Doreen Harris continues, "It is unique in that offshore wind, unlike other renewable resources in the US, does advance through both state and federal processes, where the federal government is responsible for leasing and permitting the projects, but the state is often responsible for advancing procurements to contract for the actual electricity from an offshore wind project. We've been working closely with the federal government and with many stakeholders to make sure those two processes are advanced responsibly, and in a manner that is consistent with the uses of the ocean and the planning needed to advance offshore wind. We believe we've actually advanced through our planning and our unprecedented outreach activities a very solid foundation to advance offshore wind, and are confident in the fact that our work will continue as these projects develop."
Project Delivery Issues
Project delivery looms large in NYSERDA's vision of future opportunities. At the same time as Governor Cuomo signed the Climate Leadership and Community Protection Act he also announced two awards to Ørsted/Eversource and Equinor for the 880MW Sunrise Wind Project and the 816MW Empire Wind project, which together total nearly 1700 MW of renewable power which makes it the largest renewable energy procurement in US history. This means that the market conditions are ripe for significant investment and development. Doreen Harris continues, "I think the biggest challenge that we will see moving forward will be the delivery of those projects, and really the effectuation of the domestic supply chain that we are looking to advance as well."
Asked if the many upcoming projects might cause bottlenecks and implementations problems, she agreed that there was a logistics challenge but looked to the experience of the European supply chain, with its decades of experience, to ensure that targets were met.
Do you think that the Jones Act is an issue in any way?
“What I’ve seen thus far is actually very creative solutions for Jones Act challenges on the part of developers and industry. We do not have Jones Act compliant installation vessels here in the US, but my view is that the collective demand of the states today is sufficient to allow investments in a Jones Act compliant vessel by a party, I believe it’s only a matter of time until that happens. In fact one of our Master Plan studies looked at what was needed in terms of market demand to build a Jones Act compliant vessel for installation, and concluded those investments do make economic sense.”
In the meantime developers are using creative solutions to address the challenge, such as feeder barges that can install OW turbines in the absence of a Jones Act compliant vessel.
What about the onshore infrastructure – will that be available to accommodate the new sources of power?
“Part of our work is to advance solutions from the perspective of transmission design and implementation that will make ready the grid for this amount of renewables again in these coastal communities. We have been looking at transmission approaches that can be used toward the advancement of our nine Gigawatt goal.” NYSERDA is planning for increased intermittency in the grid and intending to ensure that sufficient onshore infrastructure will be available when the offshore turbines are ready for grid connection.
NYSERDA's Mission for the Future
Doreen Harris concludes, “We recognise that offshore wind projects are in fact very complex marine infrastructure projects that are going to be many years in the making in terms of their installation and operations.

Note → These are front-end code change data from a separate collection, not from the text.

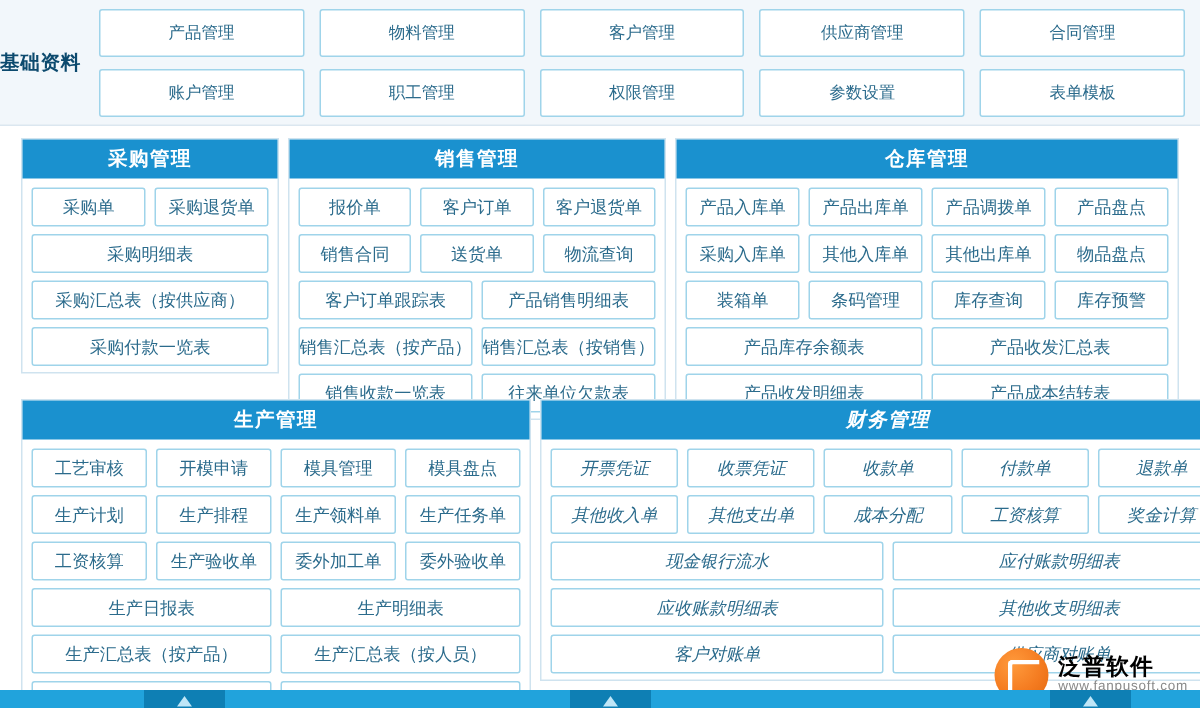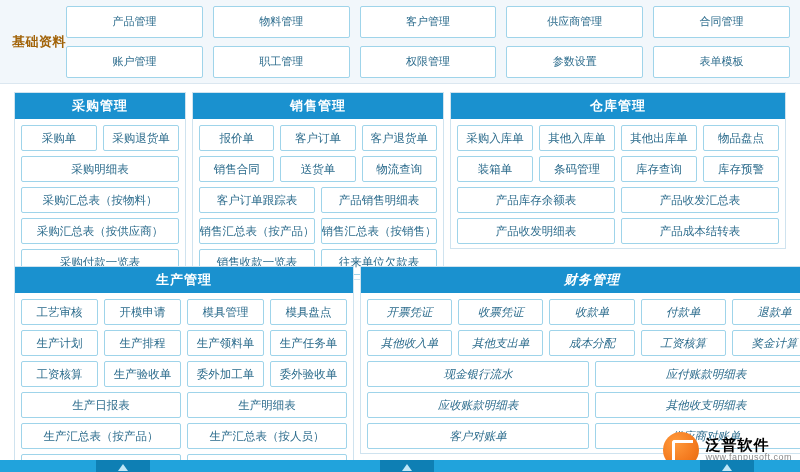"基础资料" .basic-label { color: #a16207 -> #0c4a6e; text-align: right -> left }
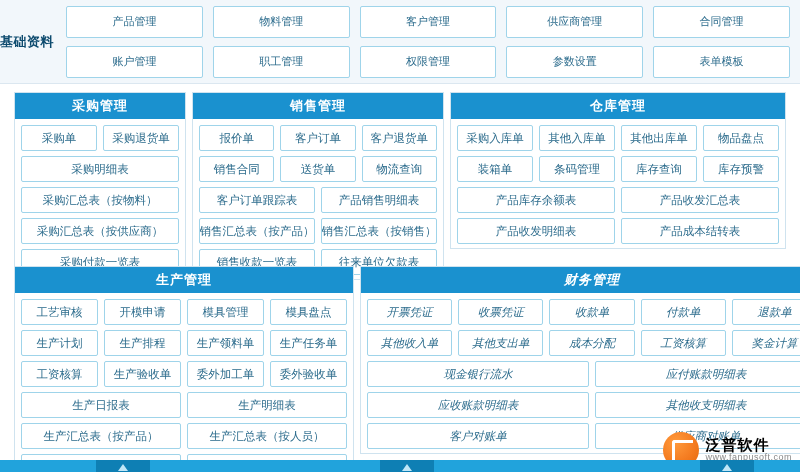"产品入库单" div.row { html: none -> <div> <div>产品入库单</div> <div>产品出库单</div> <div>产品调拨单</div> <div>产品盘点</div> </div> }
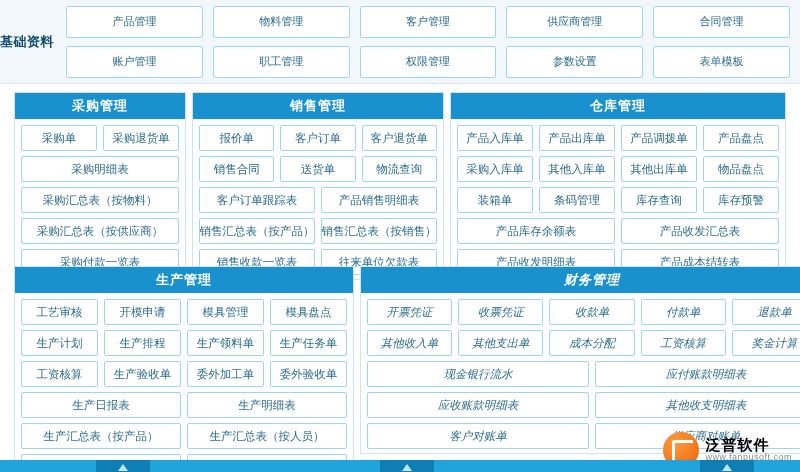"采购汇总表（按物料）" div.row { html: <div> <div>采购汇总表（按物料）</div> </div> -> none }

When you think about New York State you should think about the many years of work that has brought us to this place, the comprehensive planning that we’ve undertaken over a series of years, which we believe puts us in a strong position to realize those goals and to realize those projects in a manner that is both cost effective and responsible.”
New York intends to place itself as an Offshore Wind leader, not only in terms of electricity generated, but also with regard to our approach to the development of hardware, skills and training within the US renewable marketplace.